Files
proxmox/docs/archive/ML110_DEPLOYMENT_LOG_ANALYSIS.md

4.8 KiB

ML110 Deployment Log Analysis

Date: 2025-12-20
Deployment Attempt: Complete Validated Deployment (Option 1)

Summary

The deployment attempt encountered network configuration errors during container creation, but the containers were not actually created (despite success messages in the logs).

Key Findings

1. Network Configuration Errors

All container creation attempts failed with:

400 Parameter verification failed.
net0: invalid format - format error
net0.ip: invalid format - value does not look like a valid ipv4 network configuration

Affected Containers:

  • Validators: 1000, 1001, 1002, 1003, 1004
  • Sentries: 1500, 1501, 1502, 1503
  • RPC Nodes: 2500, 2501, 2502

2. Script Logic Issue

The deployment script reports "Container created" even when pct create fails.
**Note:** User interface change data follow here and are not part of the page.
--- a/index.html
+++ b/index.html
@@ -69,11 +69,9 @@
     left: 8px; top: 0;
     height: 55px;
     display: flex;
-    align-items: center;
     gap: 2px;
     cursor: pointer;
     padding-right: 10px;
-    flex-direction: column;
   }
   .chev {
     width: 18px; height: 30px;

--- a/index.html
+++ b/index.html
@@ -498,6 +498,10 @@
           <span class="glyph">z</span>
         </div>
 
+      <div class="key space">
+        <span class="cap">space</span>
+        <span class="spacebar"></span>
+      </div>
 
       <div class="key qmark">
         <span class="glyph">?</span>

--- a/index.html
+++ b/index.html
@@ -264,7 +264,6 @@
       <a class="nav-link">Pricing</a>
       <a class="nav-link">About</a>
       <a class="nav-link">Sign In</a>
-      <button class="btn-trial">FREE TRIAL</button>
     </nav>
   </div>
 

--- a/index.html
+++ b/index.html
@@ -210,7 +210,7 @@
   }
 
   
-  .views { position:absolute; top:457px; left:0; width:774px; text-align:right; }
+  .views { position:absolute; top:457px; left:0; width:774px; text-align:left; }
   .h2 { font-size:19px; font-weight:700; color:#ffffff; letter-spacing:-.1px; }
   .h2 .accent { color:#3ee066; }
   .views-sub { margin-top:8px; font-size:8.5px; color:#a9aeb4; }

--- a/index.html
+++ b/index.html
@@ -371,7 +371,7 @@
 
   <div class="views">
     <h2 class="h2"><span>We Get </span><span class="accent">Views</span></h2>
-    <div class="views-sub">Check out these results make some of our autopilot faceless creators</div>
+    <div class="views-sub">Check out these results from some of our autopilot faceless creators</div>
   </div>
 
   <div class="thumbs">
This is misleading because:

  • The pct create command returns an error (400 status)
  • Containers were never actually created (no config files exist)
  • The script continues execution as if containers exist
  • All subsequent steps fail because containers don't exist

3. Network Format Validation

Test Result: The network configuration format is CORRECT:

bridge=vmbr0,name=eth0,ip=192.168.11.100/24,gw=192.168.11.1,type=veth

This format successfully created test container 99999.

4. Container History

System logs show containers were created on Dec 19-20 and later deleted:

  • Validators 1000-1004: Created Dec 19, deleted Dec 20 06:21-06:22
  • Sentries 1500-1503: Created Dec 19, deleted Dec 20 06:22-06:23
  • RPC nodes 2500-2502: Created Dec 19, deleted Dec 20 06:21

5. Deployment Script Issues

Location: /opt/smom-dbis-138-proxmox/scripts/deployment/deploy-besu-nodes.sh

Problems:

  1. Error Handling: Script doesn't check pct create exit code properly
  2. False Success: Reports success even when container creation fails
  3. Variable Expansion: Possible issue with variable expansion in network config string

Expected Network Config (from script):

network_config="bridge=${PROXMOX_BRIDGE:-vmbr0},name=eth0,ip=${ip_address}/${netmask},gw=${gateway},type=veth"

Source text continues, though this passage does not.